G. Fractal Streets

With a growing desire for modernization in our increasingly larger cities comes a need for new street designs. Chris is one of the unfortunate city planners responsible for these designs. Each year the demands keep increasing, and this year he has even been asked to design a completely new city.

More work is not something Chris needs right now, since like any good bureaucrat, he is extremely lazy. Given that this is a character trait he has in common with most computer scientists it should come as no surprise that one of his closest friends, Paul, is in fact a computer scientist. And it was Paul who suggested the brilliant idea that has made Chris a hero among his peers: Fractal Streets! By using a Hilbert curve, he can easily fill in rectangular plots of arbitrary size with very little work.

A Hilbert curve of order 1 consists of one “cup”. In a Hilbert curve of order 2 that cup is replaced by four smaller but identical cups and three connecting roads. In a Hilbert curve of order 3 those four cups are in turn replaced by four identical but still smaller cups and three connecting roads, etc. At each corner of a cup a driveway (with mailbox) is placed for a house, with a simple successive numbering. The house in the top left corner has number 1, and the distance between two adjacent houses is 10 m.

The situation is shown graphically in figure 2. As you can see the Fractal Streets concept successfully eliminates the need for boring street grids, while still requiring very little effort from our bureaucrats.
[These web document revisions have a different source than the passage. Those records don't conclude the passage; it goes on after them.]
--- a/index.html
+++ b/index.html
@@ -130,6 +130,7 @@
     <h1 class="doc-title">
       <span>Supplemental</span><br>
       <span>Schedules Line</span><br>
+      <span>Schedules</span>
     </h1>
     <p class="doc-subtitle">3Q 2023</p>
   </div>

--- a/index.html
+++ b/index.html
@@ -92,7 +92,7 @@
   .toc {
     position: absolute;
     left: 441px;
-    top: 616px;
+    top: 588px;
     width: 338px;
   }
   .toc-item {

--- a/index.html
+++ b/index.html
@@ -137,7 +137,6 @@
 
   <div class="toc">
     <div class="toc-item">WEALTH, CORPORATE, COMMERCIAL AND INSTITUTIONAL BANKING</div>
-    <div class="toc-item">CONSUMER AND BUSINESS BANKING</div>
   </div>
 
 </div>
(a) Order 1                                                  (b) Order 2                                               (c) Order 3

Figure 2: Hilbert curves of order 1, 2 and 3, with the location of the houses indicated.
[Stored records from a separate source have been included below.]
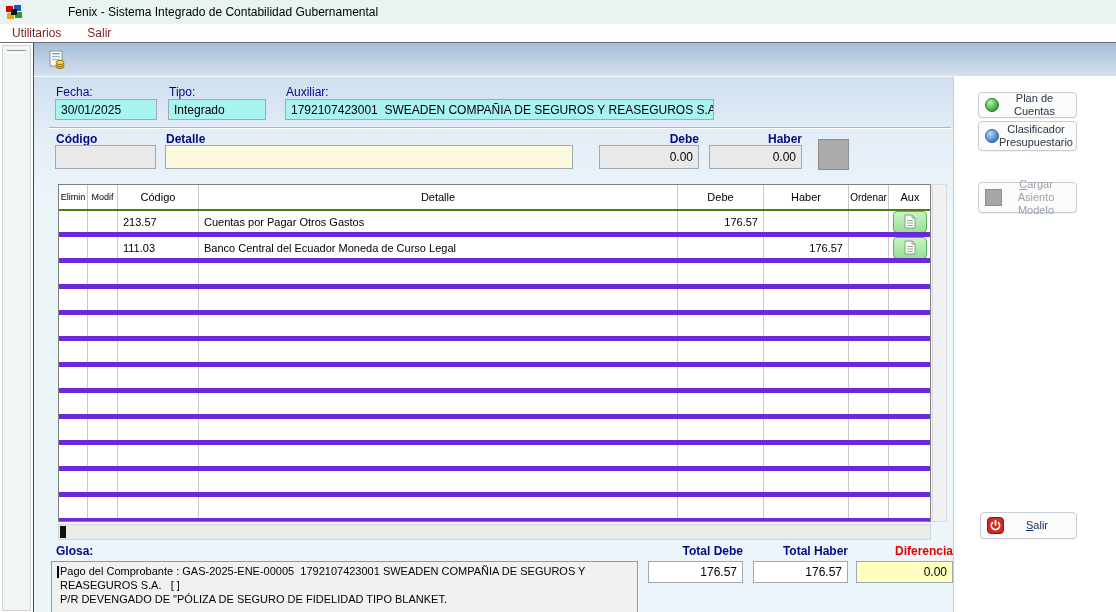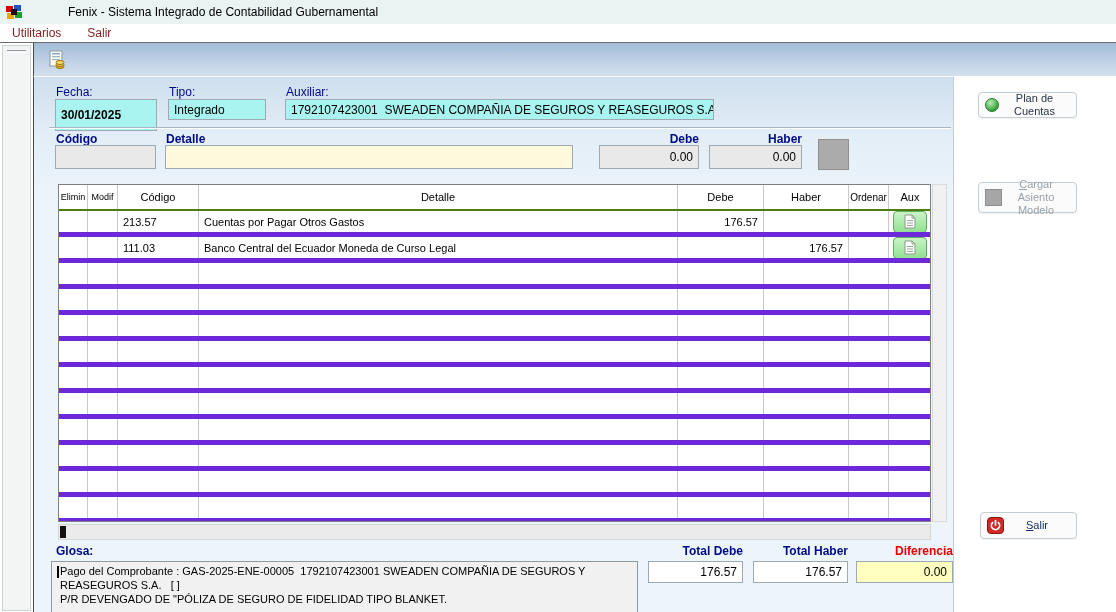--- a/index.html
+++ b/index.html
@@ -137,7 +137,7 @@
   <div class="content">
 
     <span class="lbl" style="left:22px;top:8px;">Fecha:</span>
-    <span class="fld cyan" style="left:21px;top:22px;width:102px;height:32px;font-weight:bold;">30/01/2025</span>
+    <span class="fld cyan" style="left:21px;top:22px;width:102px;height:21px;">30/01/2025</span>
 
     <span class="lbl" style="left:135px;top:8px;">Tipo:</span>
     <span class="fld cyan" style="left:134px;top:22px;width:98px;height:21px;">Integrado</span>

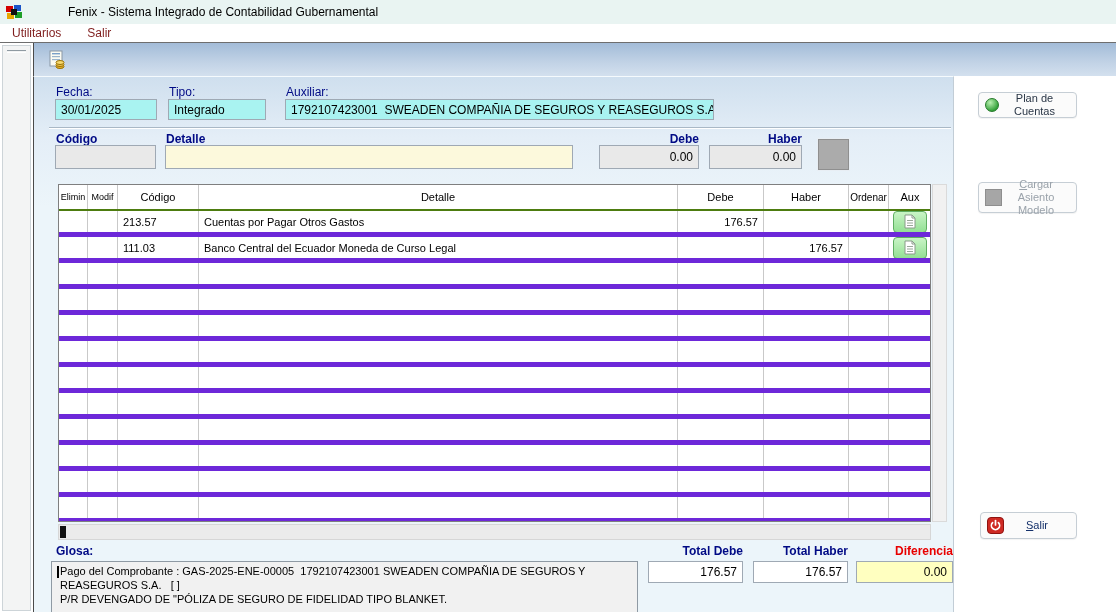--- a/index.html
+++ b/index.html
@@ -362,6 +362,13 @@
     <span class="txt">Plan de Cuentas</span>
   </div>
 
+  <div class="side-btn" style="left:978px;top:121px;width:99px;height:30px;">
+    <span class="sphere blue"></span>
+    <span class="txt">
+      <span style="display:block;">Clasificador</span>
+      <span style="display:block;">Presupuestario</span>
+    </span>
+  </div>
 
   <div class="side-btn disabled" style="left:978px;top:182px;width:99px;height:31px;">
     <span class="gray-square"></span>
As a token of their gratitude, several mayors have offered Chris a house in one of the many new neighborhoods built with his own new scheme. Chris would now like to know which of these offerings will get him a house closest to the local city planning office (of course each of these new neighborhoods has one). Luckily he will not have to actually drive along the street, because his new company “car” is one of those new flying cars. This high-tech vehicle allows him to travel in a straight line from his driveway to the driveway of his new office. Can you write a program to determine the distance he will have to fly for each offer (excluding the vertical distance at takeoff and landing)?

typedef struct{
	int x;
	int y;
}point;


point solve(long order,long num){
	if(order == 1){
		point a;
		if(num == 1){
			a.x = 1;
			a.y = 1;
		}
		else if(num == 2){
			a.x = 2;
			a.y = 1;
		}
		else if(num == 3){
			a.x = 2;
			a.y = 2;
		}
		else if(num == 4){
			a.x = 1;
			a.y = 2;
		}
		return a;
	}
	long div = pow(2.0,2*(order-1));
	FOR(i, 4){
		if(num <= (i+1)*div){
			
			if(i==0){
				point tmp = solve(order-1, div - (num-i*div-1));
				
				long double dx = (pow(2.0,order-1)+1)/2.0;
				long double dy = dx;

				long double cx = tmp.x - dx;
				long double cy = dy - tmp.y;
				
				long double fx = cy;
				long double fy = -cx;
				
				tmp.x = dx + fx;
				tmp.y = dy - fy;
		
				
				return tmp;
			}
			else if(i==1){
				point tmp = solve(order-1, num-i*div);
				tmp.x = tmp.x + pow(2.0,order-1);
				return tmp;
			}
			else if(i==2){
				point tmp = solve(order-1, num-i*div);
				tmp.x = tmp.x + pow(2.0,order-1);
				tmp.y = tmp.y + pow(2.0,order-1);
				return tmp;
			}
			if(i==3){
				
				point tmp = solve(order-1, div - (num-i*div-1));
				long double dx = (pow(2.0,order-1)+1)/2.0;
				long double dy = dx;

				long double cx = tmp.x - dx;
				long double cy = dy - tmp.y;
				
				long double fx = -cy;
				long double fy = cx;
				
				tmp.x = dx + fx;
				tmp.y = dy - fy;

				
				tmp.y = tmp.y + pow(2.0,order-1);
				return tmp;
			}
		}
	}
}

int main(){
	int testCase;
	cin >> testCase;
	FOR(testi, testCase){
		long o,a,b;
		cin >> o >> a >> b;
		point pa = solve(o,a);
		point pb = solve(o,b);
		long double tmp = (pa.x-pb.x)*(pa.x-pb.x)+(pa.y-pb.y)*(pa.y-pb.y);
		long result = (long)(sqrt(tmp)*10+0.5);
		cout << result << endl;
	}
	
	return 0;
}